**What you are asked to do:** Range to reproduce from the entries below: the line with "shipping: 11.90 -> 28.00", the line with "Mopar 1NA50LUVAD: 3 -> 2", and every line in between. Give them exactly and give nothing else.

BEGIN Data under study

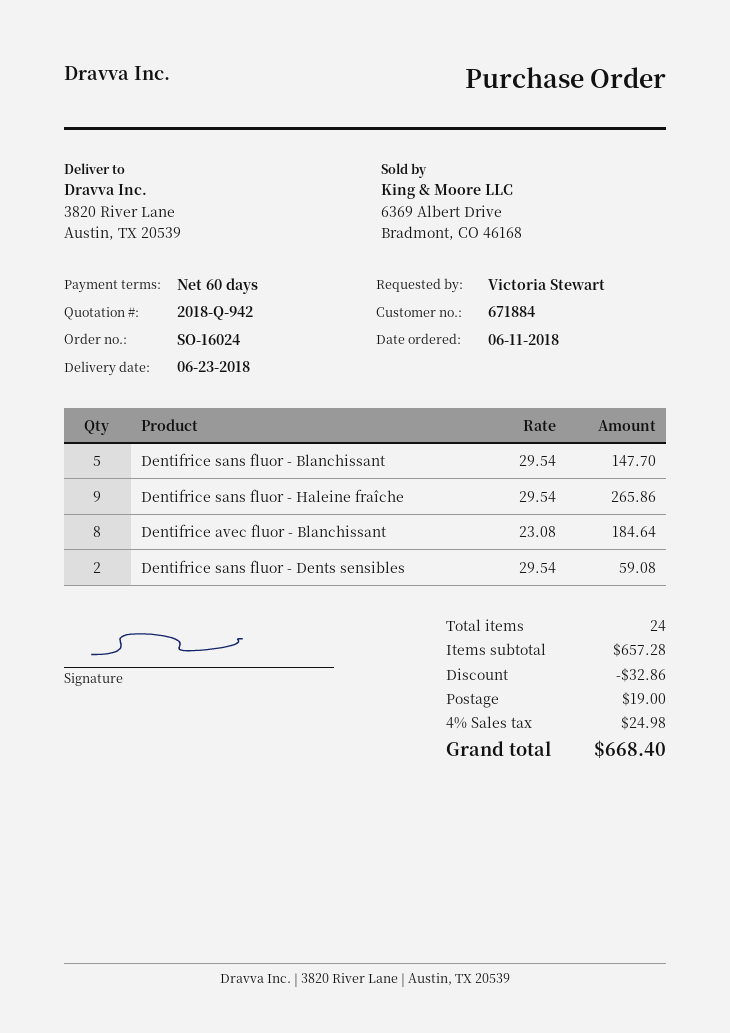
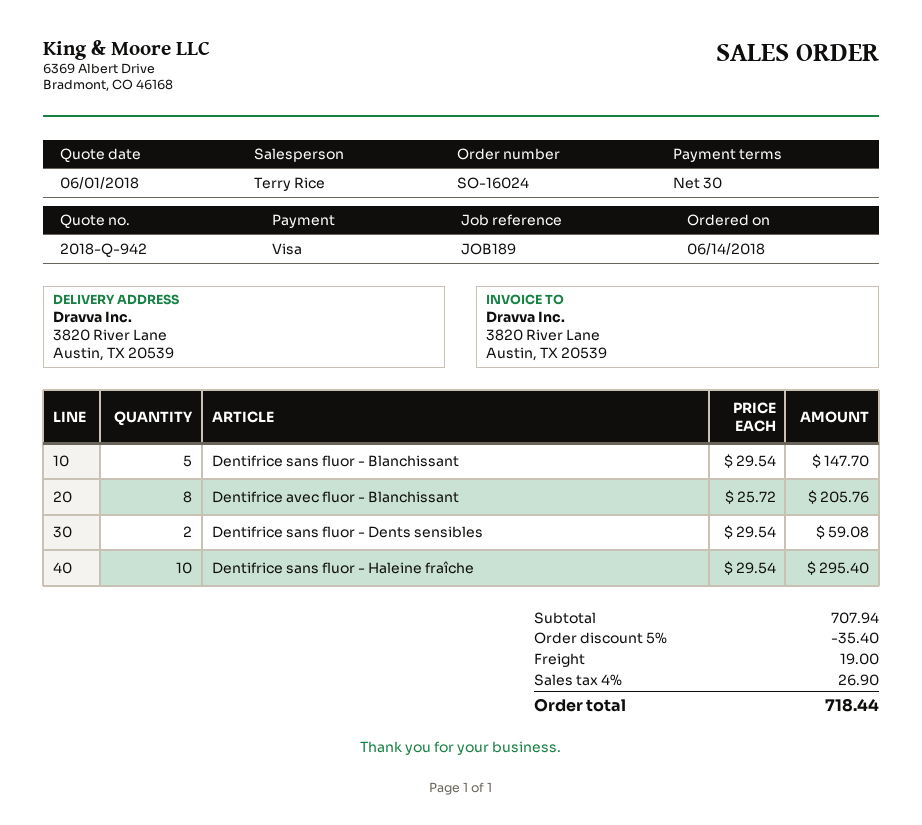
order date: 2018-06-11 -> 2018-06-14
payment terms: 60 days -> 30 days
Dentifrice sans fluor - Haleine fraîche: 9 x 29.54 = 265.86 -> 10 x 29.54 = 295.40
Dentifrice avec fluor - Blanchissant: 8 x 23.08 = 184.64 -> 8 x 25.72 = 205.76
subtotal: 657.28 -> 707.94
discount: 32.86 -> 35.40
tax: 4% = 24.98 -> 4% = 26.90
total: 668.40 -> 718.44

END Data under study
BEGIN Data under study

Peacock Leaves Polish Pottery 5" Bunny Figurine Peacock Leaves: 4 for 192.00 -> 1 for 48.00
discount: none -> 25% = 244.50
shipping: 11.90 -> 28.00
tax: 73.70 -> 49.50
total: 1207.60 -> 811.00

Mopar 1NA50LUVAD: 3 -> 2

END Data under study
BEGIN Data under study

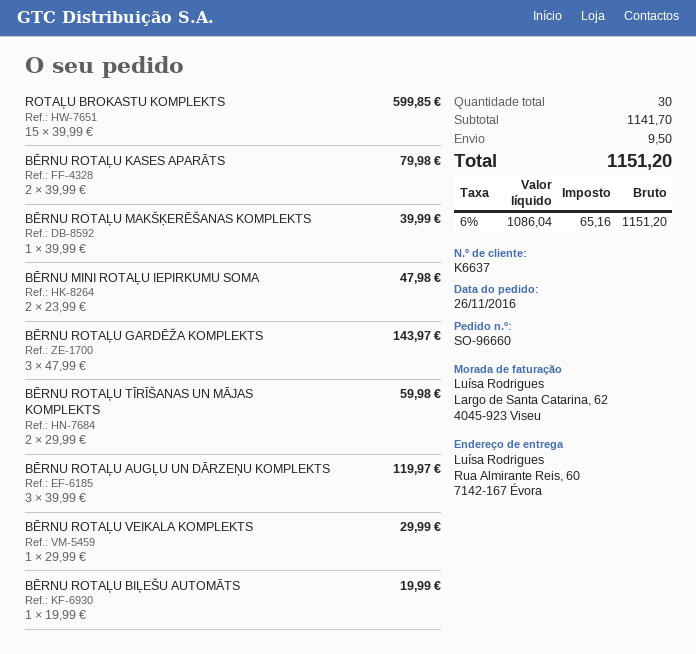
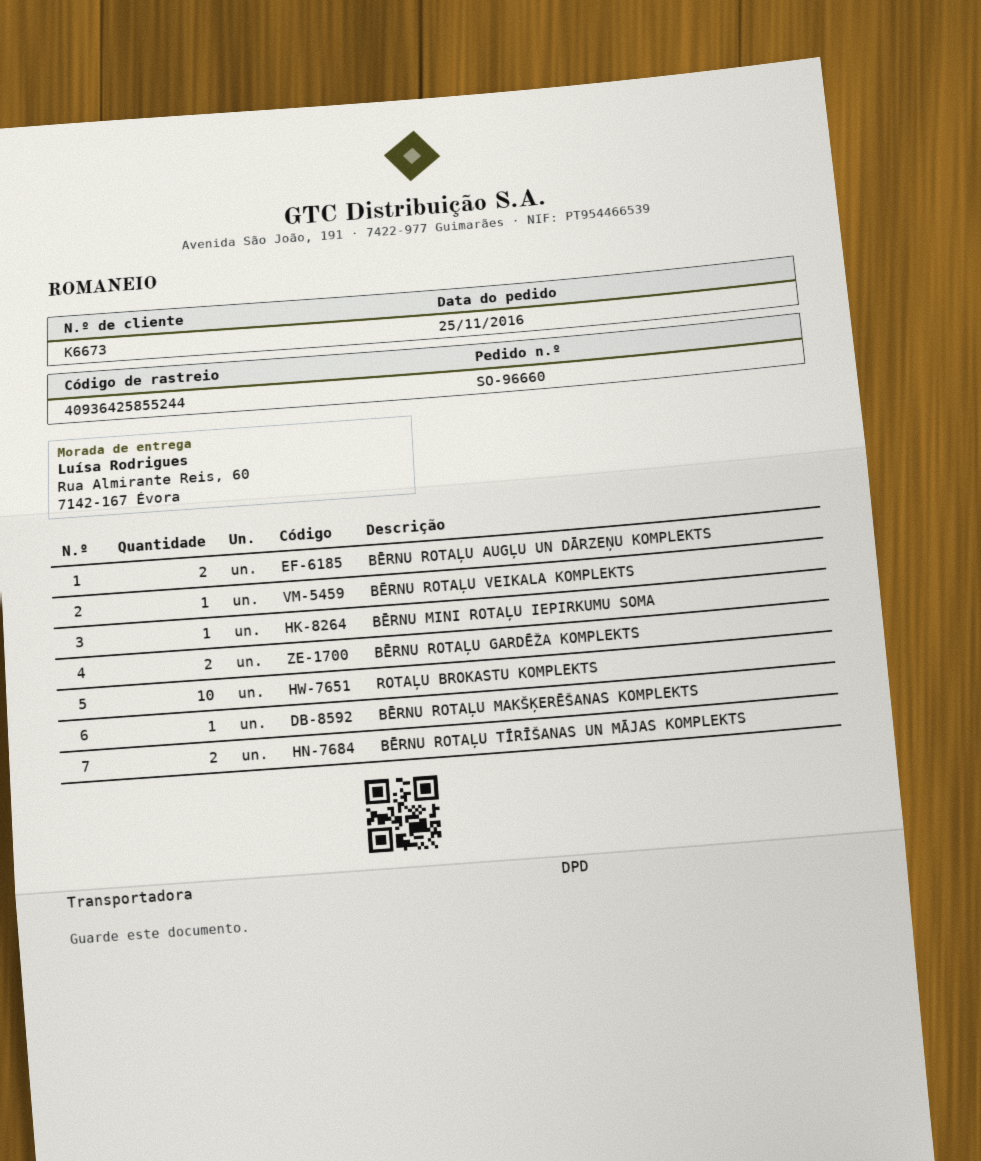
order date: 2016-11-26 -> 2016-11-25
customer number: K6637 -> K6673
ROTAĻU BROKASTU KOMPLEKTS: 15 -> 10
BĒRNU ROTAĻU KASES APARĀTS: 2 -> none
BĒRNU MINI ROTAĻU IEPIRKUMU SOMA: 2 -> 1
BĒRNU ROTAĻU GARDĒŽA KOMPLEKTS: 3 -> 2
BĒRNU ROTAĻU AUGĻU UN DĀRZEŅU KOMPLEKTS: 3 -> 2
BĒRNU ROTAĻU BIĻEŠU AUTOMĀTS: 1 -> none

END Data under study

**Response below:**
shipping: 11.90 -> 28.00
tax: 73.70 -> 49.50
total: 1207.60 -> 811.00

Mopar 1NA50LUVAD: 3 -> 2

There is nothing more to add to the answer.